Science Spotlight

  • June 22, 2021
monarch butterfly on a milkweed leaf

A male adult monarch on a milkweed leaf

Scientist Hillary Sardiñas, who works as CDFW’s pollinator coordinator in the Wildlife Diversity Program, recalls a moment several years ago when she showed her young daughter a monarch caterpillar, and realized it’s a species her daughter might not grow up to enjoy.

“It really hit home in a personal way how important it is to conserve the species,” said Sardiñas.

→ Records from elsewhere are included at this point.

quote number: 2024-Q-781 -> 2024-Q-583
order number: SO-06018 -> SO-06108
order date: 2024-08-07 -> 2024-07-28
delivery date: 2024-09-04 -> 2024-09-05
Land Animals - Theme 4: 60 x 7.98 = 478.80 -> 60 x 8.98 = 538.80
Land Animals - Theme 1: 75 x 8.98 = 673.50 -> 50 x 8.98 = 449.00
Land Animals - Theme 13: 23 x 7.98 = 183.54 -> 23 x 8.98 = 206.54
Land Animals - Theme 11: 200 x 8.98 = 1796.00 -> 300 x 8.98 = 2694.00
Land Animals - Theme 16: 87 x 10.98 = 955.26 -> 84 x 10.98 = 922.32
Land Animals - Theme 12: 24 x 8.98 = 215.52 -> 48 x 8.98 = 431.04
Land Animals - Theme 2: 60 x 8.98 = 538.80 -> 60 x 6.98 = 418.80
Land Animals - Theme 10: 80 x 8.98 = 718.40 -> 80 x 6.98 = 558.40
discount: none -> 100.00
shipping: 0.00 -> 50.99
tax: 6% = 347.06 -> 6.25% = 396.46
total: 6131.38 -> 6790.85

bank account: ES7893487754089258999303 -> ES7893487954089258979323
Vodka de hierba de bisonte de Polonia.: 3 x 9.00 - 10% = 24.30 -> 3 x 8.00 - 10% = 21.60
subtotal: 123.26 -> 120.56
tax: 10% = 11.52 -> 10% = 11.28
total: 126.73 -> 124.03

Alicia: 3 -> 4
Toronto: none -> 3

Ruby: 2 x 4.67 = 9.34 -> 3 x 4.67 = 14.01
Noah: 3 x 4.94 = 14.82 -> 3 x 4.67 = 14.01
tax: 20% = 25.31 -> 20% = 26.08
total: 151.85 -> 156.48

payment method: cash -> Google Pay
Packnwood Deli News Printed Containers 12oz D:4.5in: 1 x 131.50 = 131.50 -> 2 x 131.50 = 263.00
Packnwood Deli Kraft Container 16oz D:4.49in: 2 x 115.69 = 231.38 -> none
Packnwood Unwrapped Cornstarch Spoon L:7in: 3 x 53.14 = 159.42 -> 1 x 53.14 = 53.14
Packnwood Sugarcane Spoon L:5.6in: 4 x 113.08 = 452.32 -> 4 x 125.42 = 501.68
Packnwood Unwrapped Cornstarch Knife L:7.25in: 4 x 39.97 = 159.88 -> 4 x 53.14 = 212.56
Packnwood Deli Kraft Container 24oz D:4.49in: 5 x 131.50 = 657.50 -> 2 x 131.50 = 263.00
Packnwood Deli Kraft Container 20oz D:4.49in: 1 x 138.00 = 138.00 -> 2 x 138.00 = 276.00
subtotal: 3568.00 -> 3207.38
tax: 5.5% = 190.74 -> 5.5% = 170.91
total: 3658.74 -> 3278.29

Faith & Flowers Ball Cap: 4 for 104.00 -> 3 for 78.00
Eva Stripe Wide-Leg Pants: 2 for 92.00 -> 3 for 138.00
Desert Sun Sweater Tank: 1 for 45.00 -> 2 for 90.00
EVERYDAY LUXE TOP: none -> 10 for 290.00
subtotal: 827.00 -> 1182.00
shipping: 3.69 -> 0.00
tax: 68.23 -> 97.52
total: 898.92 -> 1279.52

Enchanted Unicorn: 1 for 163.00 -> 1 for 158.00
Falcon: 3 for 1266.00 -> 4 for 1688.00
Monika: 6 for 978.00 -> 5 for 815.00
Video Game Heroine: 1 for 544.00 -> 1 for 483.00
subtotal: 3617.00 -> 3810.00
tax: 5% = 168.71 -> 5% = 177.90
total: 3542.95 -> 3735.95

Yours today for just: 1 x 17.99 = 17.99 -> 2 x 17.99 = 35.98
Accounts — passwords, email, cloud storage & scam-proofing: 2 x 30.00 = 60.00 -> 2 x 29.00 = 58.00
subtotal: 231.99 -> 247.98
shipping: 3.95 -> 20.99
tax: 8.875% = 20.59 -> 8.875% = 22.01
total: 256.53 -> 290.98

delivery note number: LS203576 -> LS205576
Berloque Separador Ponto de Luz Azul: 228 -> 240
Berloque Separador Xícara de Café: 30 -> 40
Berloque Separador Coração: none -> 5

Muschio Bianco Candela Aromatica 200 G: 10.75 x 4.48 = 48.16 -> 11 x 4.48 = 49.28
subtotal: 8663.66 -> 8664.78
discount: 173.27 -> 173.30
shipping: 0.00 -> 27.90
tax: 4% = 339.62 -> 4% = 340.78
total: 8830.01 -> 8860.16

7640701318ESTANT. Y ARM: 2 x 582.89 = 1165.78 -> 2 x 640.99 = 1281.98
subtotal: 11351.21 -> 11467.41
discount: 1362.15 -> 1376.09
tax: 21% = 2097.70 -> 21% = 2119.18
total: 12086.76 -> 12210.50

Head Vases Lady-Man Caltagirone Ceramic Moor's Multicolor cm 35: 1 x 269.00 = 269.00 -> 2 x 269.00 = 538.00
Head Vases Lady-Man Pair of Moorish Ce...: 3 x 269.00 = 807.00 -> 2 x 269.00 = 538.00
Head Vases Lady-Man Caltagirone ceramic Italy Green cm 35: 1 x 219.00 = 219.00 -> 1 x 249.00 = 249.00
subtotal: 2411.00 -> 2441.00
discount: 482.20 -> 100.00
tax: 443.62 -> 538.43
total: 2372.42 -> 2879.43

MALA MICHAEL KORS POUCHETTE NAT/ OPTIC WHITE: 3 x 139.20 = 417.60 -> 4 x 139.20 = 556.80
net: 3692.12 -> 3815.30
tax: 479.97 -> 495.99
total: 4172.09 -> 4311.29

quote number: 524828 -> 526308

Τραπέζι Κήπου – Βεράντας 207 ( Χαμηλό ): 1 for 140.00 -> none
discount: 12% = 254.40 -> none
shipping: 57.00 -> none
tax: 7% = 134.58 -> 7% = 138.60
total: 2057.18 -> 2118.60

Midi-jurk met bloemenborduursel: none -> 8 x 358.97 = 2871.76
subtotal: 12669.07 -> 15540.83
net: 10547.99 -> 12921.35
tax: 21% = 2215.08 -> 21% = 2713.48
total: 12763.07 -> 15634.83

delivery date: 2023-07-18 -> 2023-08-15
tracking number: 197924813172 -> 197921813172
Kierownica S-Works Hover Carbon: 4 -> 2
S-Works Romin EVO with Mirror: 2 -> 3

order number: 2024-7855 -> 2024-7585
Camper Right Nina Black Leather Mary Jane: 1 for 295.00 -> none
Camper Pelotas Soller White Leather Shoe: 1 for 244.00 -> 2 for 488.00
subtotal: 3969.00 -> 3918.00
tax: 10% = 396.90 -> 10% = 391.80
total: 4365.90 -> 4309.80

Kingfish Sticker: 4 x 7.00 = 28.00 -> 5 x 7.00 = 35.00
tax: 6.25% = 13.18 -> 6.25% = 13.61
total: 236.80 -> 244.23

The population of migratory western monarchs has declined more than 99 percent since the 1980s when millions overwintered in groves along the California coast. By the mid-2010s, the population had dropped to the hundreds of thousands. Just a few years ago, scientists estimated there were only 30,000 left. Now there are only about 2,000 migratory western monarchs left statewide.

“Western monarchs may be headed toward extinction in California, and we need to take drastic and immediate action to help recover the population,” said Sardiñas.

Western monarchs overwinter along the California coast from San Diego to Mendocino County, expanding during springtime along the Central Coast and Central Valley. They ultimately migrate into other states west of the Rocky Mountains to breed.

The drastic population decline has been attributed to several factors including habitat loss, climate change and exposure to pesticides. Western monarchs’ overwintering habitats continue to be destroyed or altered by human development, especially along the Central Coast. Development is also reducing nectar resources. Climate change may be causing monarchs to leave overwintering sites earlier than usual and before milkweed, their host plant, has fully bloomed. This causes what scientists call a “phenological mismatch,” meaning monarchs at times don’t have a place to lay eggs and lack the ability to create the next generation in their multi-generational life-cycle.

In addition to population decline, scientists are seeing a new and possibly dangerous phenomenon—an increase in resident monarchs that remain along the coast year-round and don’t migrate. These monarchs are encouraged to stick around by a non-native milkweed which allows them to breed all throughout the year. The phenomenon might seem like a novel adaptation, but scientists are finding that resident monarchs can have up to 10 times the occurrence of a protozoan parasite known as OE (Ophryocystis elektroscirrha). OE can be transmitted through contact with milkweed leaves, and leads to wing deformation, poor health, decreased reproductive ability or death.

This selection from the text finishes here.